Jack the Ripper is a six-part BBC police procedural made in 1973, in which the case of the Jack the Ripper murders is reopened and analysed by Detective Chief Superintendents Barlow and Watt (Stratford Johns and Frank Windsor, respectively). These characters were hugely popular with UK TV viewers at the time from their appearances on the long-running police series Z-Cars and its sequels Softly, Softly and Barlow at Large. The programme was presented partly as a discussion between the two principals in the present day, interspersed with dramatised-documentary scenes set in the 19th century. The series discusses suspects and conspiracies, but concludes there is insufficient evidence to determine the true identity of Jack the Ripper. The experiment was seen to be a success, and the formula was repeated in 1976 with Second Verdict, in which Barlow and Watt cast their gaze over miscarriages of justice and unsolved mysteries from the past.

==Cast==

- Stratford Johns as DCS Charlie Barlow
- Frank Windsor as DCS John Watt
- Gordon Christie as Inspector Abberline
- Hugo De Vernier as Albert Cadoche
- Christopher Fenwick as John Richardson
- Chris Gannon as Timothy Donovan
- Gabrielle Hamilton as Mrs. Richardson
- Basil Henson as Sir Charles Warren
- Julie May as Mrs Fiddymont
- Geoffrey Rose as Dr. Bagster Phillips
- Rosalind Ross as Elizabeth Long
- Hilary Sesta as Catherine Eddowes
- Peter Spraggon as Sergeant Thicke
- Varley Thomas as Emily Holland
- Kenneth Thornett as PC Neil
- Gabor Vernon as Louis Diemschütz
- Wendy Williams as Mrs Barnett
- Geoffrey Lumsden as editor of the Daily Telegraph
- Simon Cuff as John Saul

==Episodes==

| No. | Title | Directed by | Written by | Original release date |
|---|---|---|---|---|
| 1 | "The First Two" | Leonard Lewis | Elwyn Jones and John Lloyd | 13 July 1973 |
| 2 | "Double Event" | Gilchrist Calder | Elwyn Jones and John Lloyd | 20 July 1973 |
| 3 | "Butchery" | David Wickes | Elwyn Jones and John Lloyd | 27 July 1973 |
| 4 | "Panic" | Leonard Lewis | Elwyn Jones and John Lloyd | 3 August 1973 |
| 5 | "Suspects" | Gilchrist Calder | Elwyn Jones and John Lloyd | 10 August 1973 |
| 6 | "The Highest in the Land?" | David Wickes | Elwyn Jones and John Lloyd | 17 August 1973 |

==Release==
Jack the Ripper was made available for syndication. It was first distributed by 20th Century-Fox Television, in cooperation with Metromedia.

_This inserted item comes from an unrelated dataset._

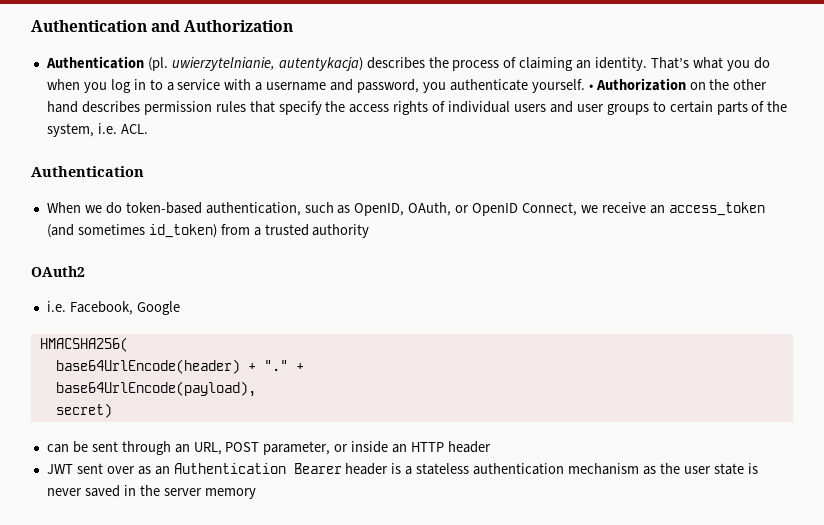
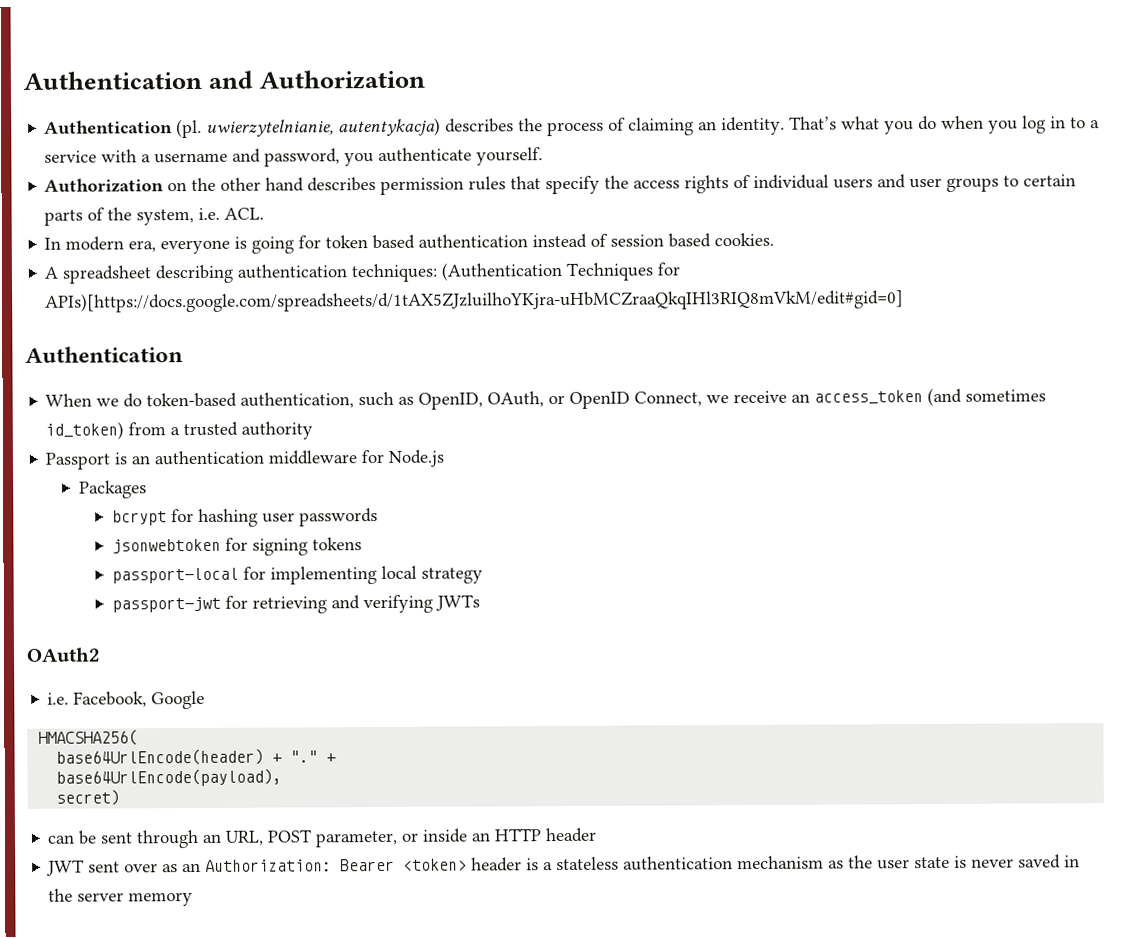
[588,84,593,90] • -> (544, 156) //
(148, 129) none -> [44,232,775,255] [44,262,681,284] [45,289,905,313] // In modern era, everyone is going for token based authentication instead of session based cookies. // A spreadsheet describing authentication techniques: (Authentication Techniques for APIs)[https://docs.google.com/spreadsheets/d/1tAX5ZJzluilhoYKjra-uHbMCZraaQkqIHl3RIQ8mVkM/edit#gid=0]
(370, 231) none -> [45,449,445,470] [78,480,147,499] [111,508,378,527] [111,537,362,556] [111,565,483,585] [111,594,480,614] // Passport is an authentication middleware for Node.js // Packages // bcrypt for hashing user passwords // jsonwebtoken for signing tokens // passport-local for implementing local strategy // passport-jwt for retrieving and verifying JWTs
[173,463,342,474] Authentication Bearer -> [205,858,468,872] Authorization: Bearer <token>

When televised in the United States, it featured Sebastian Cabot as host-narrator, and was broadcast variably using the title The Whitechapel Murders or the original Jack the Ripper.

The series was also adapted into a book titled The Ripper File, authored by series script writers Elwyn Jones and John Lloyd. The 1979 film Murder by Decree, starring Christopher Plummer as Sherlock Holmes investigating the Whitechapel murders, was based on The Ripper File.